P.S. Referencing the link above again, I see that Colorado Medicaid pays significantly less, about $50 per patient. At this rate, a doctor would net only $23,000 per year using all of the same assumptions as above - now that's ridiculous, and it explains why Medicaid patients struggle to find docs.
I pay $123.00 per month plus the $96.50 Medicare fees required under the Medicare plan. In addition I pay $20.00 per visit to a normal care physician and $35.00 fee for each visit to a specialist. In addition I pay $50.00 for a visit to an emergency room and average 30% of charges foe hospital stay and necessary services, tests, etc.

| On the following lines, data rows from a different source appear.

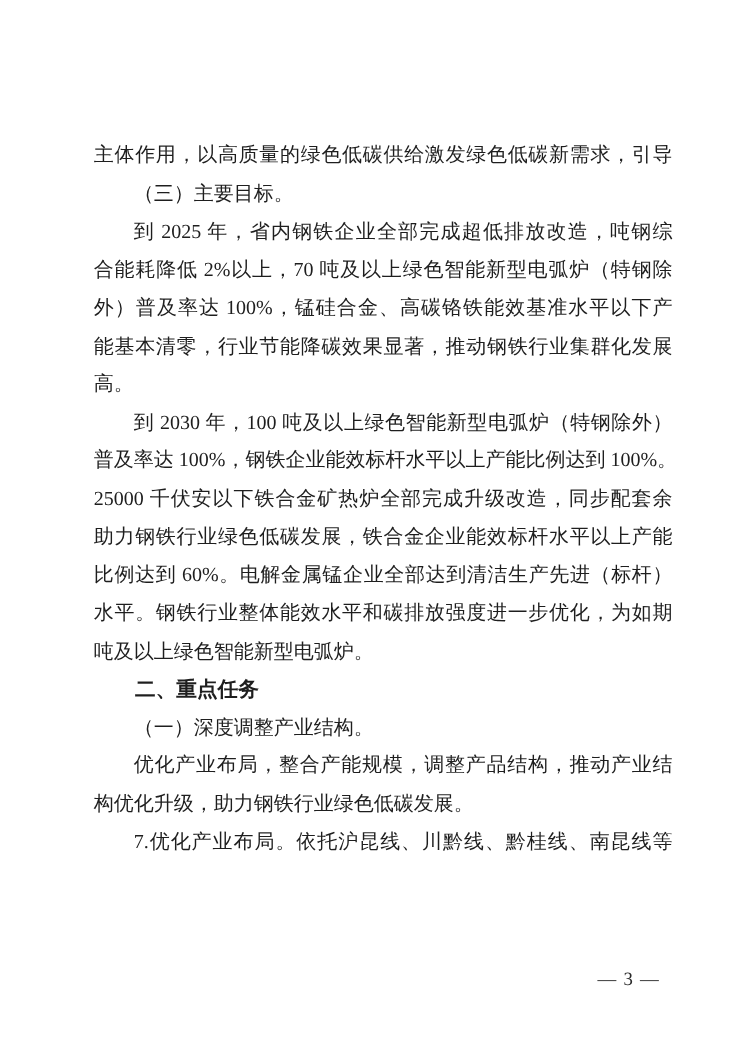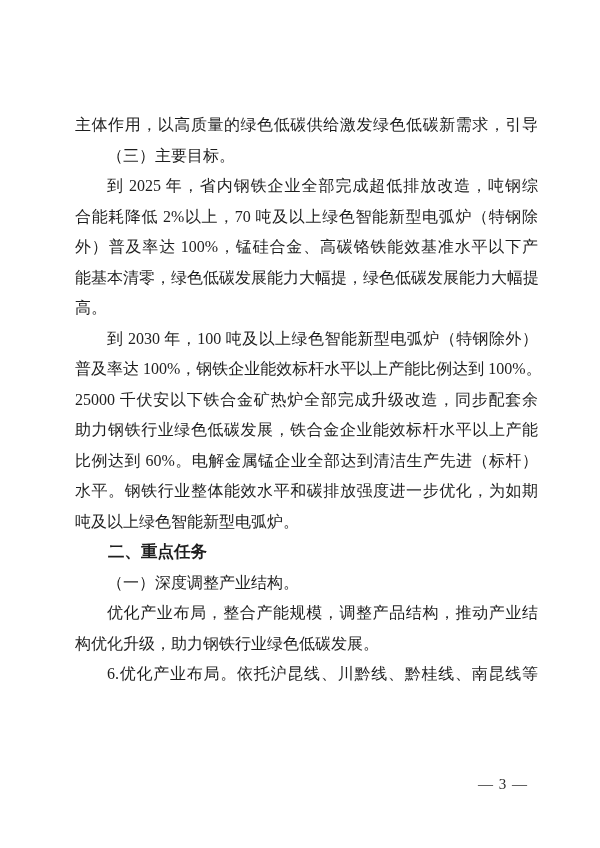"能基本清零，绿色低碳发展能力大幅提，绿色低碳发展能力大幅提" div.line { text: 绿色低碳发展能力大幅提，绿色低碳发展能力大幅提 -> 行业节能降碳效果显著，推动钢铁行业集群化发展 }
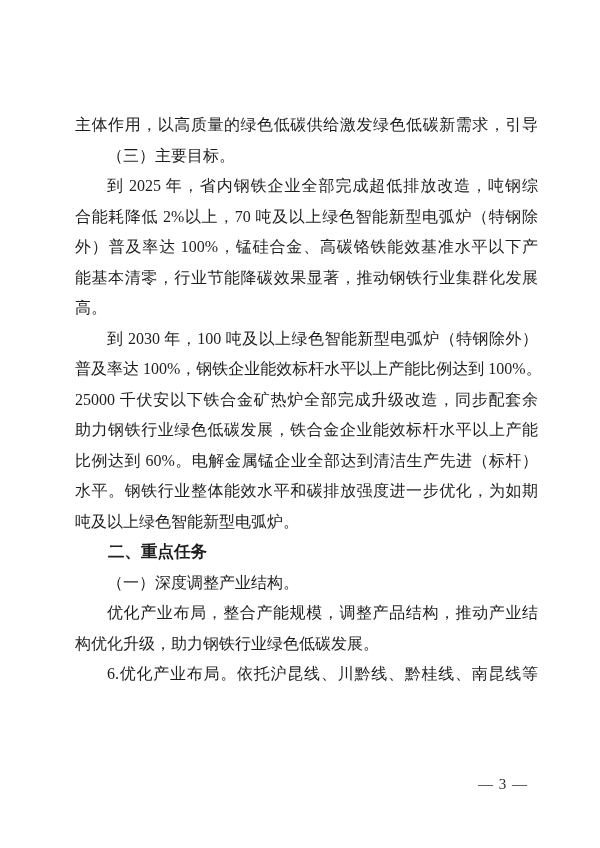"二、重点任务" .line.heading { font-family: Liberation Serif, serif -> Liberation Sans, sans-serif }
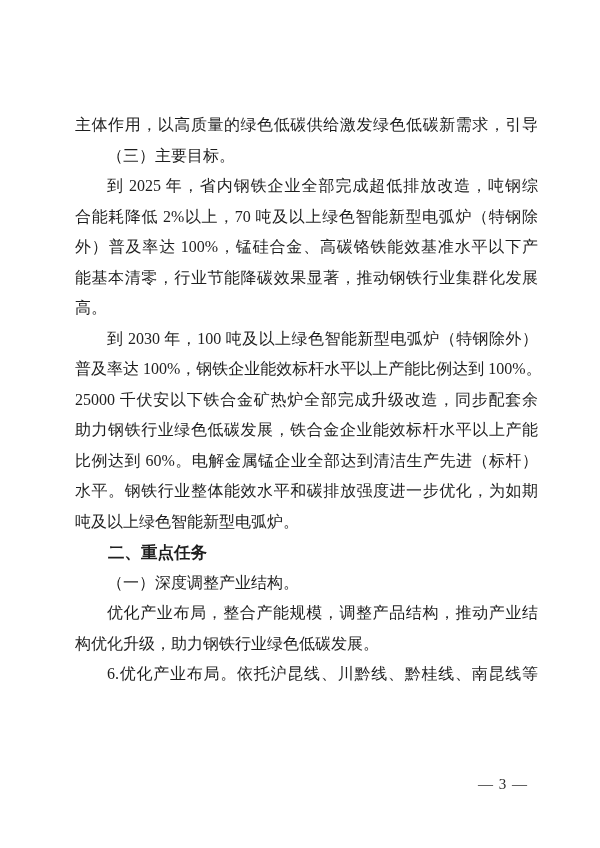"6.优化产业布局。依托沪昆线、川黔线、黔桂线、南昆线等" div.line { text: 6 -> 7 }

The $123.00 monthly fee adds up to $1473.00 per year. The PPO (or HMO) receives the $96.50 each month from the government So I really think that the Mayo up front charge is not too bad. The problem is that a very large proportion o the US citizenry cannot even afford my payments let alone an up front charge of $1500.00. With the median (50% of wage earners below and 50% above) families having about $47,000 annual income, and less than 0.5% savings rate they don't have the ability to pay these fees. See Paul Samuelson's graph of how people spend their incomes depending upon incomes. Examine the BLS tables on the current expenditures for families from one person up to 6 or more children.
Most industrialized countries that we compete with on a global economy provide universal health care, with insurance or single payer basis as the natural right to individuals and consider it to n]be "fair".